Dear Daughters,
In the den we have a large Sun Remembrance Calendar to keep track of days filled with sunshine. Grandma laments so quickly when we have just one gray day, so I decided to decorate the calendar with reminders of the sunny days. At the beginning of February there were several dismal, dreary days in a row and she continued to grieve the loss of the sun. So now I direct her to the Calendar to see the many bright, filled-with-sunshine days that we have enjoyed. She seems to be encouraged by the visual of all those yellow-sun-blue-sky days, even on those that are gloomy.
As I was finishing up yet another (16 days in a row) sunny day marking I started thinking about how quickly we forget the sunshine and faithfulness of God in our lives. We receive abounding mercies every day that grace our lives, yet when a disappointment comes we cry out in surprise and hurt, thinking God doesn’t care.

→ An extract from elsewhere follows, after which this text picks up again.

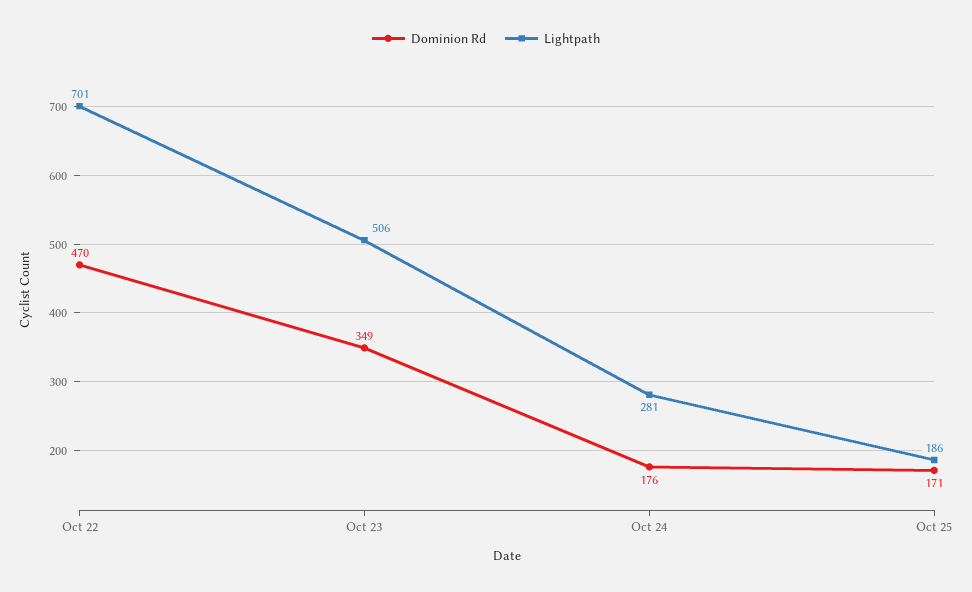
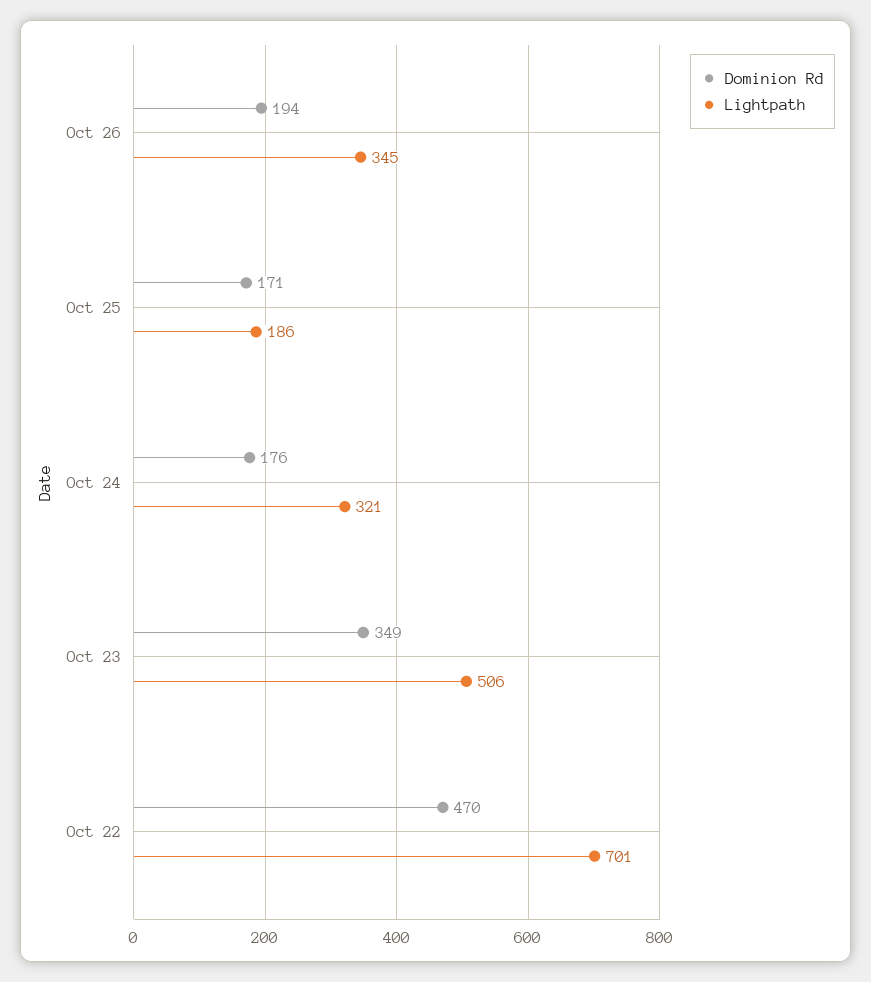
Lightpath, Oct 24: 281 -> 321
Dominion Rd, Oct 26: none -> 194
Lightpath, Oct 26: none -> 345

I have recently finished a most excellent book on marriage entitled Love and War by John and Stasi Eldredge, a fitting title for marriage, don’t you think? The Eldredges have been married for 30 years and have been on the brink of divorce several times. Interestingly, they begin the book with the following two sentences: Marriage can be done. And it is worth it.
All of us who have been married experience surprise and shock when we discover how hard it is. The feelings that lure us into marriage – romance, love, passion, sex, companionship – often seem far from the actual reality of married life. I think most of us dreamed that our husbands would perpetually try to please us, constantly cheer us on when we have hard days and be that rock of stability we have always desired.
Dad and I went into marriage with no premarital course, no Engaged Encounter weekend. We simply discussed with our pastor how we wanted the wedding ceremony to be – and of course my main goal was lots of good music including The Hallelujah Chorus as we were exiting the ceremony in the beautiful month of May. Because we were both Christians, we (and apparently everyone else) thought we’d sail through our marriage so smoothly. But let me tell you I certainly wasn’t singing The Hallelujah Chorus when October came around. Dad was so stubborn, selfish, and unbending in the most peculiar areas. Of course, it took years for me to see the same things in myself.
In Chapter 1 of Love and War John and Stasi encourage us to remember what we originally longed for in marriage, the desire to be known and loved for who we are. But who in the world actually knows who they are when they get married?
If only some older woman would have warned me what typically happens in marriage, saying something like this: “Listen, Shari – you’re a fine young woman and Larry is a wonderful guy but you are both deeply broken people. All that brokenness will be coming to the surface as soon as you say `I do.’ Don’t be surprised, it happens to everyone. It doesn’t mean there’s anything wrong, but don’t ignore what surfaces. God is going to use your marriage to bring up the issues in your life that He wants to address. Each of you have devised a way of making life work and those ways will collide sooner rather than later. Don’t run away from this stuff when things get difficult. Get some help, read some books, talk to some older couples who have wisdom and vulnerability. Above all don’t give up. Marriage is worth the fight.”
I find it interesting that Adam and Eve, even though they had the perfect parent, made a mess of the lives they were given. After they were finished with the initial blaming and hiding God came looking for them. “Where are you?” (Genesis 3:9) As they were running away, God pursued them and He continues to pursue us in our marriages today. He wants us to remember the desire, the dream that we had when we first fell in love. He understands the sorrow, pain and rejection that we have experienced in our marriages, and He offers life to us if we will invite Him into our relationship. My desire, decades ago, was that I could be known and yet still loved and valued. I wanted to share my life, my joys and my sorrows with Dad because life can be hard, cruel and often dangerous. I longed to go on an adventure with him, just like in the fairy tales I had loved as a child.
All those things have happened in the past 38 years, but not as soon and certainly not how I envisioned they would. It took a lot longer than I ever dreamed because I had no idea how broken both Dad and I were. There were times we lost heart, yet we both remembered what we had desired in our marriage and we continued to trust God to teach us, lead us, and give us His love for one another. We certainly were not capable of loving each other on our own.
As John Eldredge says “Asking for your marriage to flourish without God is like asking a tree to blossom without sunshine and water.” But letting that Life into our marriage is like opening all the doors and windows of our house in the spring time and letting the Son shine in. He brings real love, genuine companionship, joy, long suffering and a shared mission.
Remember, never forget those desires that were planted in your heart long ago, don’t lose heart, and trust God to make them come to life – in His time.